Ken Loach, of course

“Obviously the Falklands dispute is absurd. All of Latin America believes they’re Argentinean. British settlers arrived there as recently as the early 19th century. There should be a negotiated return to South America, taking into account the rights of the people living there. It’s hard to see how the current situation could be sustained.” Interview with Ken Loach at Reel Islington Film Festival 24/2/12
It’s 1982. Sean Penn has just appeared in Taps, a film about cadets occupying a military academy due to be shut down by the man in favour of more commercially viable ventures. Roger Waters has written the screenplay for The Wall about a soul losing touch with reality; a soul whose father died during the war and who sinks in despair at his world, sucked into Nazi fantasy. Confused political messages? Morrissey, the master of confused political message, is forming The Smiths.
And the Falklands conflict.
A few confessions:
I’ve seen Taps but remember nothing about it. This is a tenuous ‘then and now’ link but the word ‘occupy’ does jump out. I grew up on Guernsey where ‘occupy’ signifies five years of German rule, but right now ‘occupy’, in much of Britain and the US, represents protest. That, at least, has been achieved. Sean Penn occupying a military academy to keep it open is a curious juxtaposition.
I’ve never seen The Wall or cared about the Floyd. From the Wikipedia page I take it that this latter fact will be an obstacle to deciphering a barrage of hallucinogenic symbolism. Having said that, year by year I discover music, film and literature which I really should have ‘got’ earlier.

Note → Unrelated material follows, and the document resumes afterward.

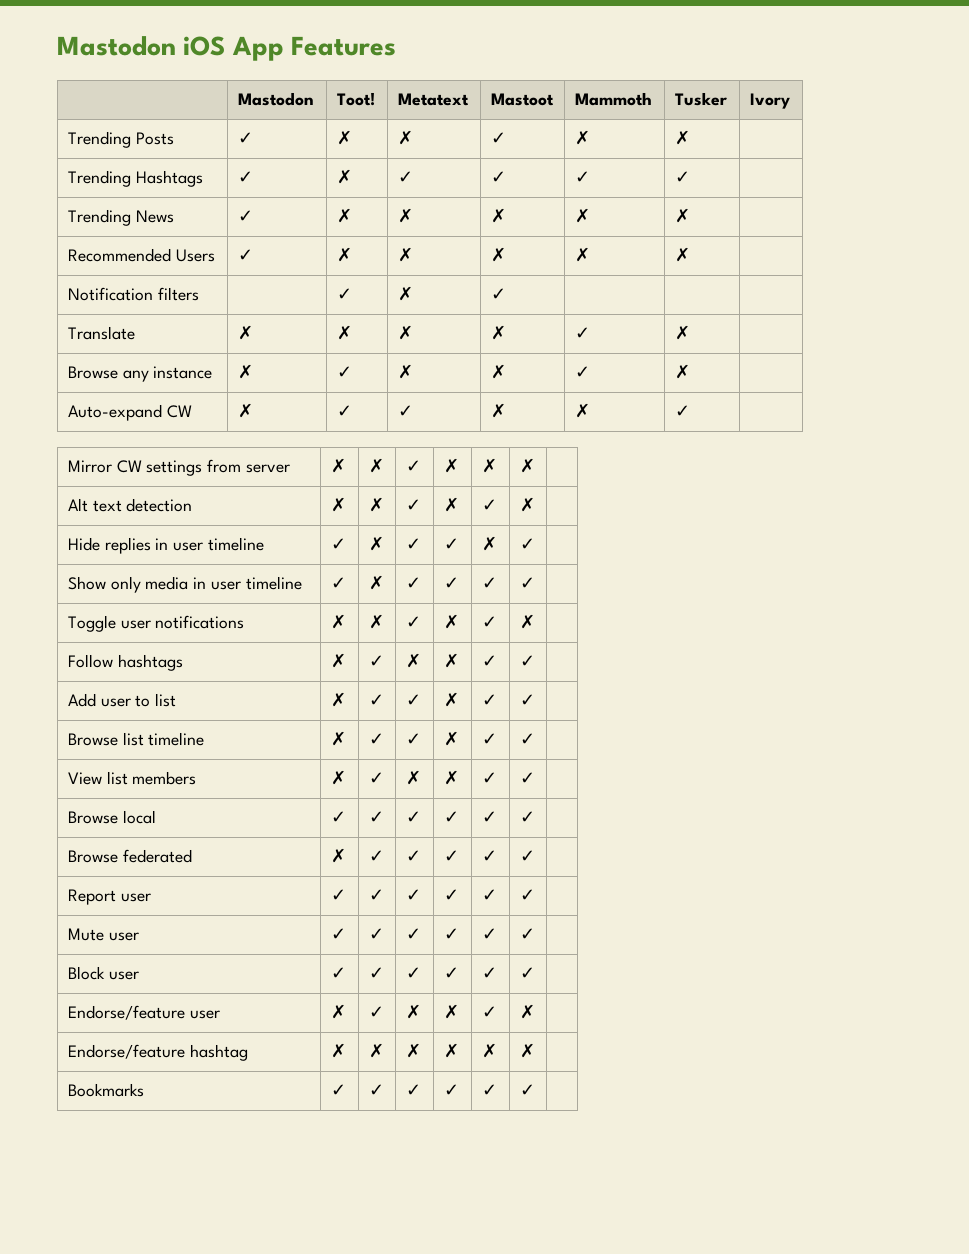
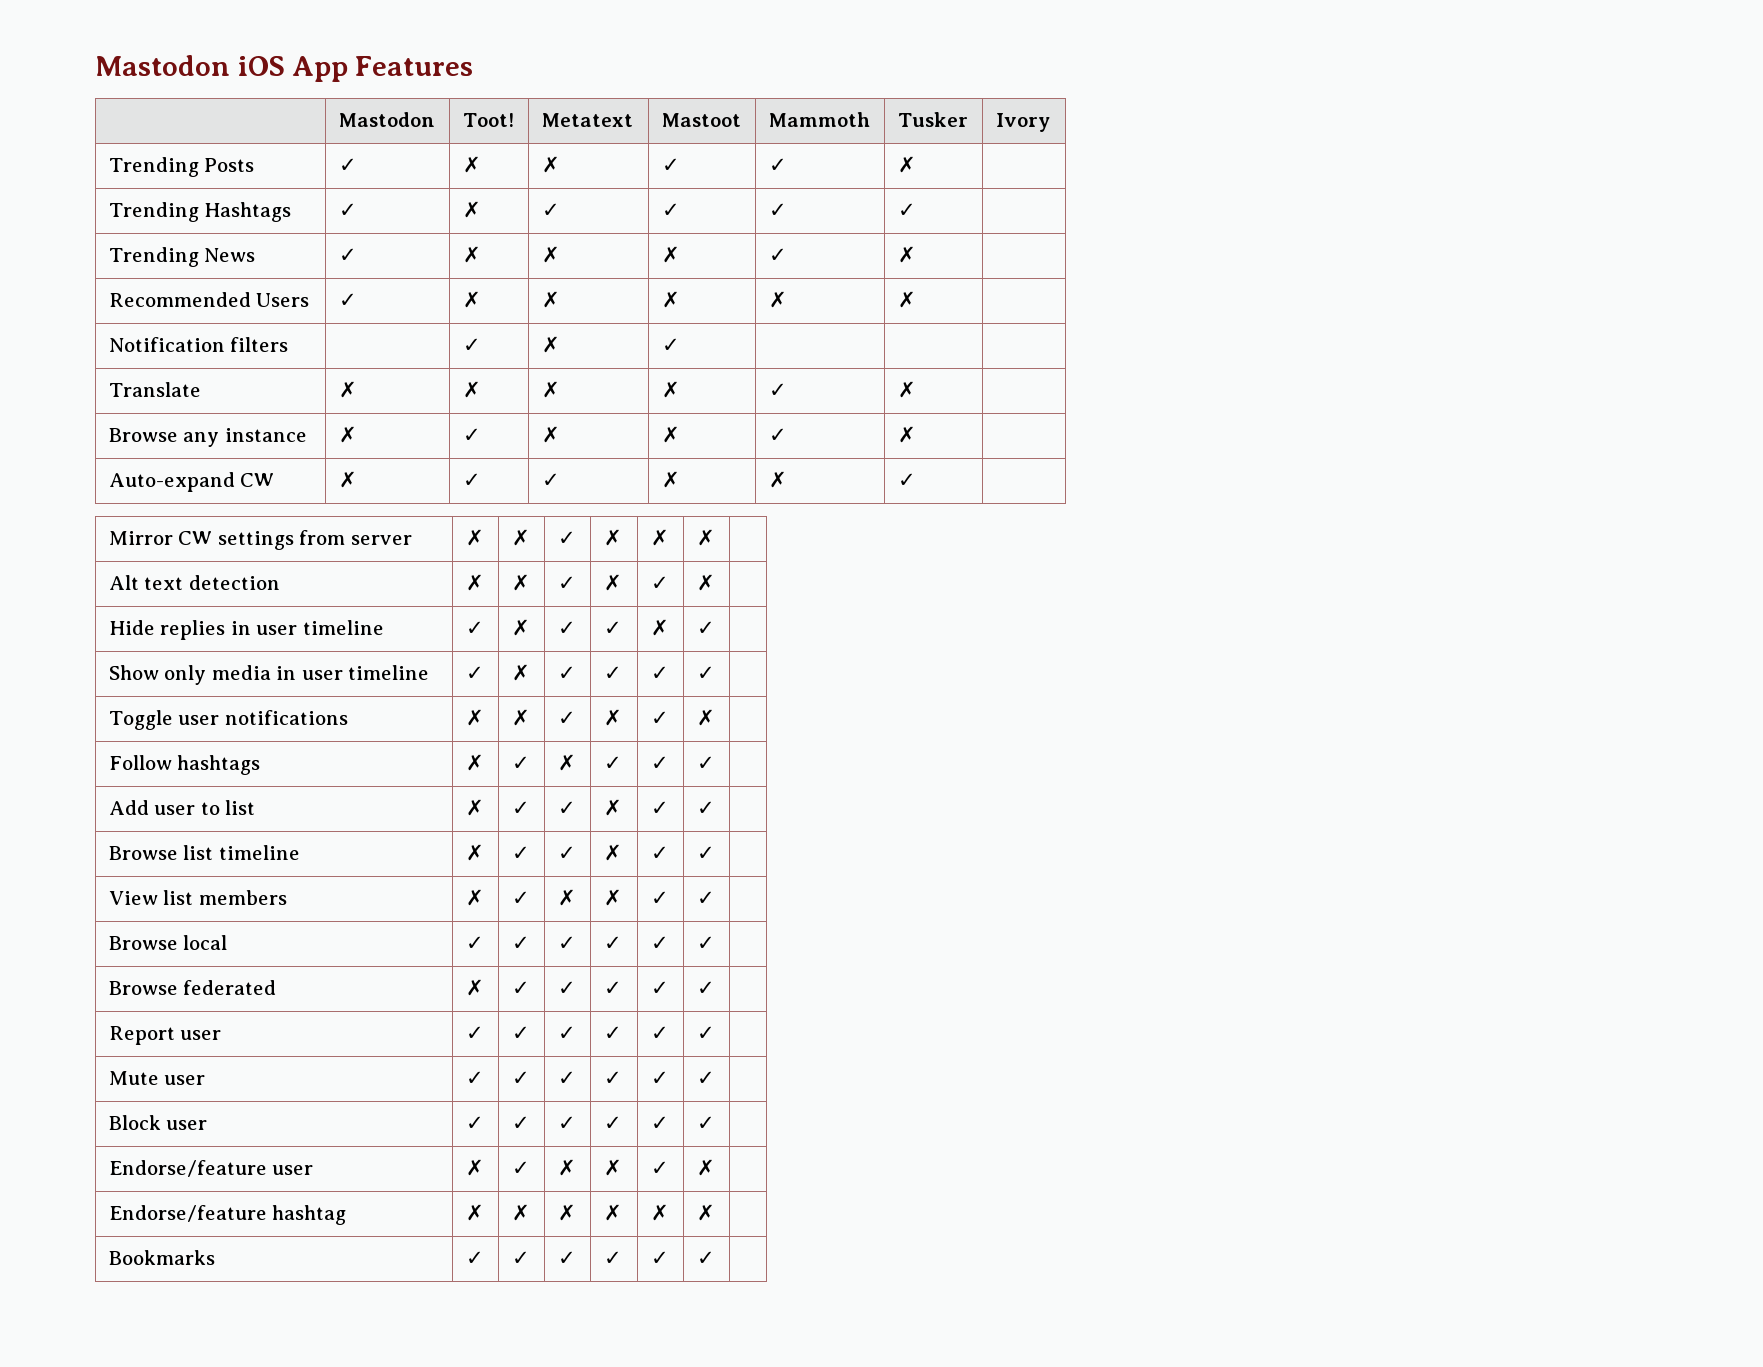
[574,130,590,145] ✗ -> [768,158,787,172] ✓
[574,208,590,223] ✗ -> [768,248,787,262] ✓
[443,653,459,668] ✗ -> [603,756,622,770] ✓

Let’s not rule it out.
The Smiths being a case in point. I was too young first time around but it was only a couple of years ago that they clicked with me. Morrissey is the master of confused political message except, perhaps, on animal cruelty. Agree with him or not, but there he appears consistent.
I interviewed Ken Loach at a screening of The Wind that Shakes the Barley, his controversial film about the struggle against colonial rule during the Irish War of Independence. On its release the Daily Mail asked: “Why does Ken Loach hate his country so much?” a headline for which Morrissey would slaughter cattle.
Loach doesn’t hate his country although he may think little of certain aspects of it, and certain of its residents. And neither are his politics overtly confused, though you may disagree with them. The debate over the Falklands is, as with most land disputes, couched in terms of Nozickian entitlement theory: individual natural property rights on a first come first served basis.
At the Q&A after the screening he said: “We’ve got to a stage where people don’t think there’s a choice. Social ownership is the choice. It’s the only alternative we have.”
A faltering free market with the help of the Occupy movement has shown that this debate is still alive. And the Falklands debate persists too, and is not so cut and dry as often presented.